Попетляв по переулкам, "инженер" вышел к Патриаршим прудам и резко сбавил ход. Иванов подумал, что заказчик ждет где-нибудь на одной из скамеек, стоящих вдоль прудов, но "инженеру", кажется, не хотелось повторять булгаковский сюжет. Он по подземке перешел Садовое и двинулся к Тишинке. Это уже начинало надоедать. К тому же на сером асфальте редкими черными точками стал обозначать себя дождь и, продлись этот бестолковый марафон еще на десяток минут, он бы психанул и пошел к ближайшему павильону метро, а не за узкой, в дешевой серой курточке с глупыми синими полосочками, спиной "инженера". Но на Большой Грузинской он вдруг услышал просящее: "Вы не местный?"

Оглянулся на блекло-желтый "Москвич-ИЖ" с транспортно-грузовым кузовом. Такие уродливые конструкции почему-то в народе звали то "пирожками", то "каблучками".

- Я спешу, - лишил он парня, сидящего в машине за рулем, возможности спросить хоть что-то.

- Ноль девять ноль семь, - громко сказал он ему в спину.

Иванов обернулся и все понял.

Он быстро сел на место пассажира, и симпатичный, улыбчивый парень, похожий на артиста, которые в кино играют роли любовников и мошенников, пояснил:

- Все чисто. "Хвоста" нет, - и тронул машину от бордюра.

Вдоль лба парня, параллельно бровям, краснела странная полоса. Таким ровным может быть след от фуражки, но он сходит через полчаса после того, как фуражку снимешь. А эта красная полоса с синими прожилками не меняла цвета.

- Далеко? - спросил Иванов, неприятно ощутив, как вспотела от бесконечной ходьбы спина, и как ноют ноги.
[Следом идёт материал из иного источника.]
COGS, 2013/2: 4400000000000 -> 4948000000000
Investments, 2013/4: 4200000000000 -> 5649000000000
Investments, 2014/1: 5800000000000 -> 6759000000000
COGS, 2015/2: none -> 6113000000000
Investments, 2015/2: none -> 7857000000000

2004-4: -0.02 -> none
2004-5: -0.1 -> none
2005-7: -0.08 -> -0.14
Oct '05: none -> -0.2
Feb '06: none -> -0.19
По одной лишь машине парня он понимал, что заказ явно не от него и к обладателю металлического голоса еще ехать и ехать.

- Не очень, - развеял его плохие предчувствия "артист" и вяло покатил по Большой Грузинской в сторону Пресни...
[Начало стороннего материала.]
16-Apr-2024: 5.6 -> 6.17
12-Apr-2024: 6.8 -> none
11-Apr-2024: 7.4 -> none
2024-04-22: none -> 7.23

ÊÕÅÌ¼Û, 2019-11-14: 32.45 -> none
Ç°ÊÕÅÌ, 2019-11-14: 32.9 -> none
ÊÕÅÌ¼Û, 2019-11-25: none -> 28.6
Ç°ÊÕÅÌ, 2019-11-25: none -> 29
На одной из бесчисленных Магистральных улиц он припарковал машину, посидел с видом волшебника, знающего таинственное заклинание, но не очень готового его сказать, и все-таки проскороговорил:

- Квартира двадцать один, шестой этаж, код ноль семьдесят пять.
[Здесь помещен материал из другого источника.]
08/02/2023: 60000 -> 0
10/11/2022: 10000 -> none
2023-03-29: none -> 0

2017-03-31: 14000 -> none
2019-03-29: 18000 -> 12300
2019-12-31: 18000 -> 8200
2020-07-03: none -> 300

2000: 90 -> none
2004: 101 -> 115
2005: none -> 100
Нагнув голову, Иванов посмотрел через лобовое стекло, по которому брызгал серый, нудный дождь. Справа тянулись гаражи, слева стояли два новеньких, кажется, пахнущих даже сквозь металл машин, шпатлевкой и мыловаром, семнадцатиэтажных дома. И оттого, что "артист" не назвал номер дома, Иванов понял, что это - два корпуса одного и того же номера, а, значит, номера квартир в одном из них продолжают нумерацию того, которому досталась табличка "корпус 1"...

Подъезд был пуст и тих, как будто дом еще не заселяли. Лифтом поднялся на шестой этаж, послушал тишину и уже хотел было звонить, как вдруг остановил руку над кнопкой.

- Фамилия? - с подчеркнутой грубостью спросили сзади.

- Иванов, - ответил он, не оборачиваясь и не опуская руки.

- Здесь, - явно в радиотелефон доложил обладатель грубого голоса и тут же потребовал от Иванова: - Руки вверх, прижать к двери, ноги шире плеч, наклон тела вперед.